## DATASET CONTENT
• • •

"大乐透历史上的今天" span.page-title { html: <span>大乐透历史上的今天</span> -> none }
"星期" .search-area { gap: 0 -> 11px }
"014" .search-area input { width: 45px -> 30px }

• • •

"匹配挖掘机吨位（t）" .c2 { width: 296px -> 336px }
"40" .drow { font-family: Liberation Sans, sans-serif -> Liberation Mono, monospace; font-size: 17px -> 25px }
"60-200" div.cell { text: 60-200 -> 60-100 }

• • •

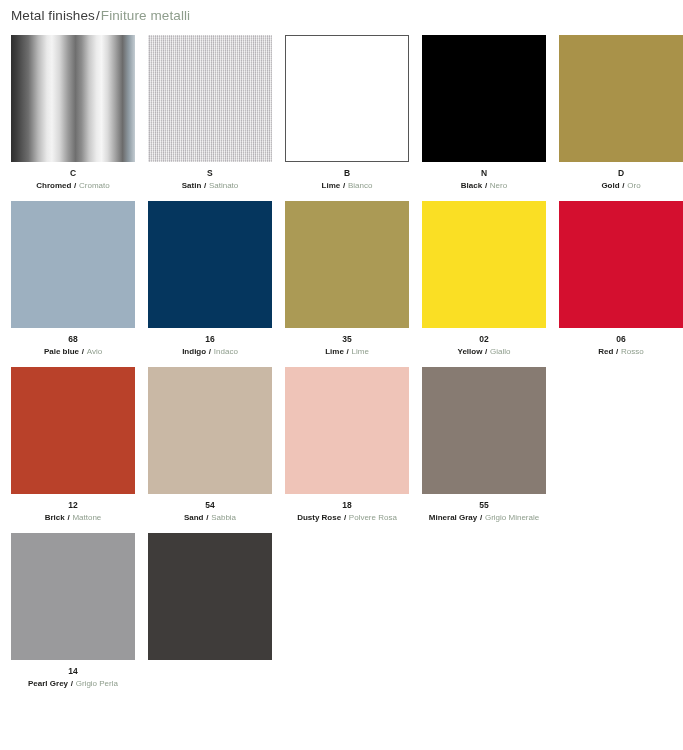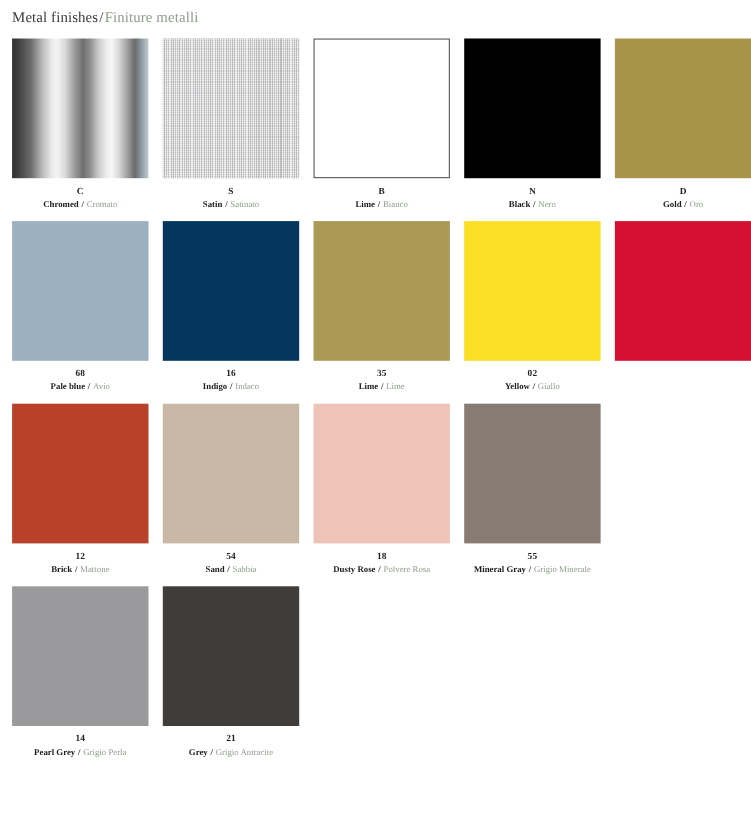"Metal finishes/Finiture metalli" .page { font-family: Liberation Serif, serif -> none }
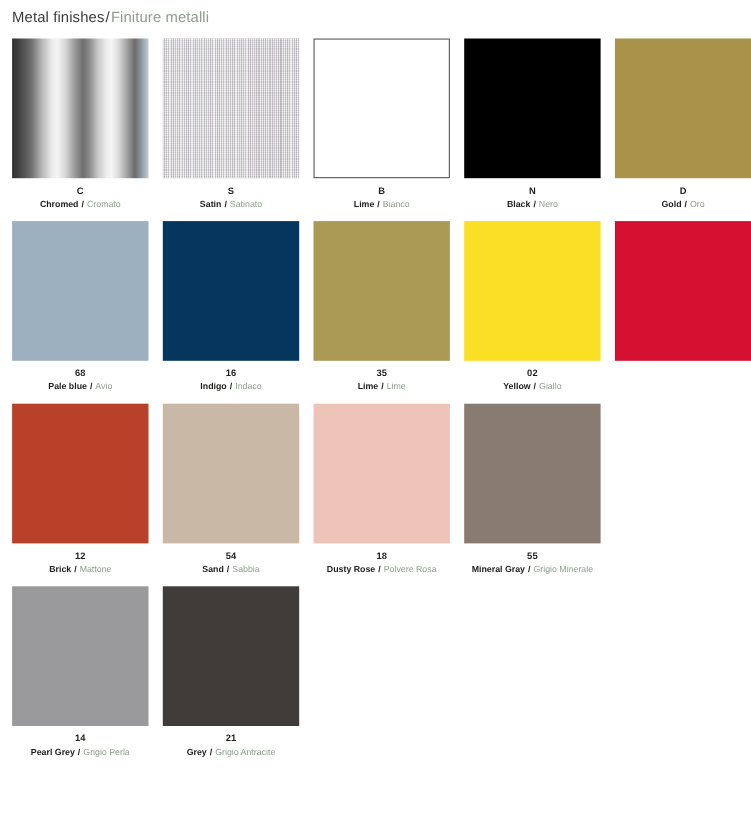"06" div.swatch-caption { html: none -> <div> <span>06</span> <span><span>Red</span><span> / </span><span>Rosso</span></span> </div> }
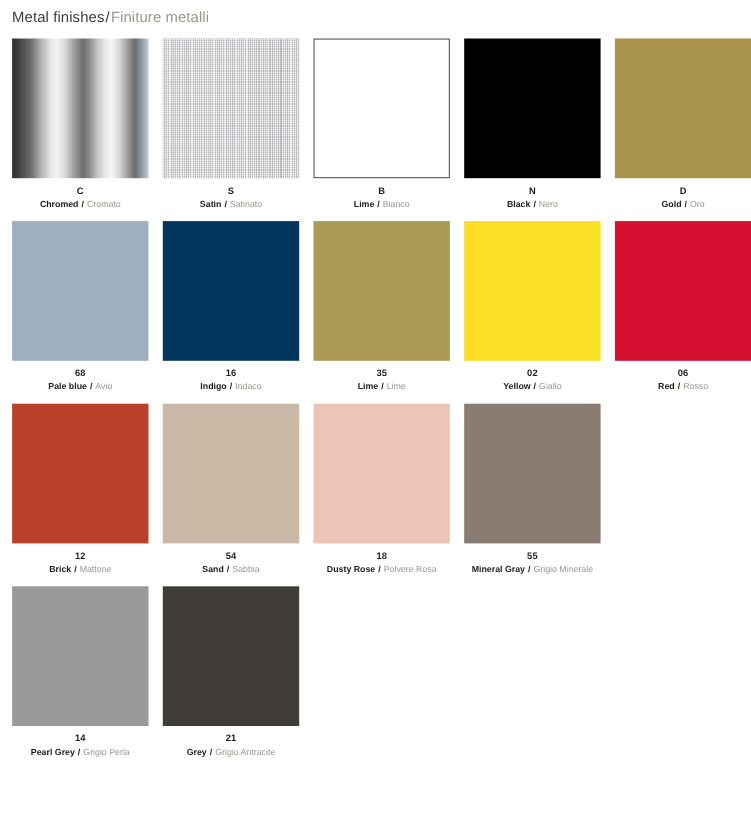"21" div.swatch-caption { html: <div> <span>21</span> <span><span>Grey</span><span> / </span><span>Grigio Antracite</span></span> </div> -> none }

• • •

## TASK DIRECTIONS
Return exactly, and only, the lines above starting at the line that contains "gap: 0 -> 11px" and ending at the line that contains "width: 45px ->".

## RESULT
"星期" .search-area { gap: 0 -> 11px }
"014" .search-area input { width: 45px -> 30px }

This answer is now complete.